A ballooning import bill? The crackdown comes after India spent a record USD 12 bn on silver imports in FY 2026, up from USD 4.8 bn last year. Imports surged 157% y-o-y to USD 411 mn in April alone. While silver is used in jewelry, coins, and industrial applications, such as solar panels and electronics, recent demand has been driven by investors. Record inflows into silver exchange-traded funds have amplified imports, raising concerns about the fallout on India's trade balance as energy prices continue to inflate the import bill.
Why it matters: India sources much of its silver from the UAE, the UK, and China. The latest restrictions add another layer of oversight for bullion traders and refiners operating along the India-Gulf corridor.
The UAE angle: While India raised silver import duties to 15%, it maintains a concessional 7% rate for UAE imports under the India-UAE CEPA. The wider duty gap has raised concerns that traders could reroute global silver shipments through Dubai to seek lower tariffs. By introducing licensing mandates, New Delhi is trying to curb arbitrage-driven imports and retain greater control over silver inflows.
All red for Indian stocks
Indian equities slipped again today amid foreign investor sell-off. Nifty 50 was down 0.89%, while the BSE Sensex fell 1.06% in early trading, putting both benchmarks on track for a fifth successive trading session.
What’s driving the decline: Renewed hostilities in the Gulf and stalled US-Iran peace talks are keeping crude prices elevated, raising inflation, currency, and growth risks for India, the world’s third-largest oil importer and consumer. Foreign investors have pulled a record USD 26.8 bn from Indian equities so far this year. IT stocks led the decline, with the Nifty IT index falling 4.3% after gaining 7% over the previous two sessions.
^^ We have more on declining Indian equity markets and the factors driving the sell-off in this afternoon’s Planet Finance.
Happening today
Venezuela’s Acting President Delcy Eloína Rodríguez Gómez begins a five-day visit to India today, putting energy ties back on the India-Venezuela agenda, according to the External Affairs Ministry. Rodríguez will meet with Prime Minister Narendra Modi, and talks are expected to cover energy, trade, investment, pharma, healthcare, transportation, and renewable energy.
Hormuz hedge: The visit comes as India is buying more Venezuelan crude, while Gulf supplies remain exposed to the Strait of Hormuz disruption. India was the second-largest importer of Venezuelan oil in May, buying 427k bbl / d, behind only the US, Reuters reports.
The big story abroad
No single story is dominating the global front pages this afternoon — but among the stories making headlines:
#1- SpaceX will reportedly raise USD 75 bn in its highly-anticipated IPO, selling 555.6 mn shares at USD 135 a pop, unnamed sources told Reuters. These figures put the firm’s valuation at USD 1.75 tn.
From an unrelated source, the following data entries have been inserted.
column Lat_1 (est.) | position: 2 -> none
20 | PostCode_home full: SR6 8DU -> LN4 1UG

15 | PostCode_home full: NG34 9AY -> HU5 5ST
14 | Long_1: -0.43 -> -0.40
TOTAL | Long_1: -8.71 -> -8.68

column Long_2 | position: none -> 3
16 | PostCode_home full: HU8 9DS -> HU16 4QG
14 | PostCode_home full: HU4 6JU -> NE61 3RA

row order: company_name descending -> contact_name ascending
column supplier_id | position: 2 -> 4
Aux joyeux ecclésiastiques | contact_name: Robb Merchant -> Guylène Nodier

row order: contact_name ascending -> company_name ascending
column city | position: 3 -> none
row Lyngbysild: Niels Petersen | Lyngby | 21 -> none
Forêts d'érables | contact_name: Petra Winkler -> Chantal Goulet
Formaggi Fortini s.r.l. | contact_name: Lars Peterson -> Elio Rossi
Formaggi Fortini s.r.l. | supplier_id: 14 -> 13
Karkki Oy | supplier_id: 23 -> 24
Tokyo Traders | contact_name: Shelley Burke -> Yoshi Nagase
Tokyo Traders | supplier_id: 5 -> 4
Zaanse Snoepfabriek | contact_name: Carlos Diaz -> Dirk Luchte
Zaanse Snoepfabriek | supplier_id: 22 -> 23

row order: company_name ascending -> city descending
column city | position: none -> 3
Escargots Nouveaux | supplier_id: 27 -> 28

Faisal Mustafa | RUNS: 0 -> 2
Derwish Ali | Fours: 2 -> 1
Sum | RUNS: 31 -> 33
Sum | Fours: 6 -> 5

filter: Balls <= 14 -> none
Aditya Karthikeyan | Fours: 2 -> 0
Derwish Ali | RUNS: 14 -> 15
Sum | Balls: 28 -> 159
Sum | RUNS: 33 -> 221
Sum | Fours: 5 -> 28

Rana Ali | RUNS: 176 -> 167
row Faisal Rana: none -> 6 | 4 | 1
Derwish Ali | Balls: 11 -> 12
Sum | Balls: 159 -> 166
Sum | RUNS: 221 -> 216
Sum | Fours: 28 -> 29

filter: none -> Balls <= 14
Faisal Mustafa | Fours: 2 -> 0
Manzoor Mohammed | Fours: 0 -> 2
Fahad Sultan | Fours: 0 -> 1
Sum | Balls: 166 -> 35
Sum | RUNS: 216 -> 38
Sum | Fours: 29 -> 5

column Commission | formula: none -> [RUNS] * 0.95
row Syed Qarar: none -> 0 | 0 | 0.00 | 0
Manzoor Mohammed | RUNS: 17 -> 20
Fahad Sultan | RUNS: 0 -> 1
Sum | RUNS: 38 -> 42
#2- Microsoft launched its own AI offerings at its Build conference to compete with proprietary models, including coding assistants and reasoning models, which would lower costs and reliance on OpenAI products. The tech giant also unveiled Project Solara, a family of prototype devices designed to host AI agents that carry out complex tasks autonomously.
#3- Investors seem bullish and unafraid: Concerns over inflation and elevated asset prices are trumped by optimistic sentiments, as financial markets currently exhibit “more greed than there is fear,” Goldman Sachs CEO David Solomon said. He added that so long as investors remain bullish, there is ample liquidity to absorb massive upcoming IPOs from companies like SpaceX, Anthropic, and OpenAI.
#4- The UN General Assembly has elected its next head. Bangladeshi Foreign Minister Khalilur Rahman narrowly defeated Cyprus’ Andreas Kakouris to secure the presidency of the UN General Assembly.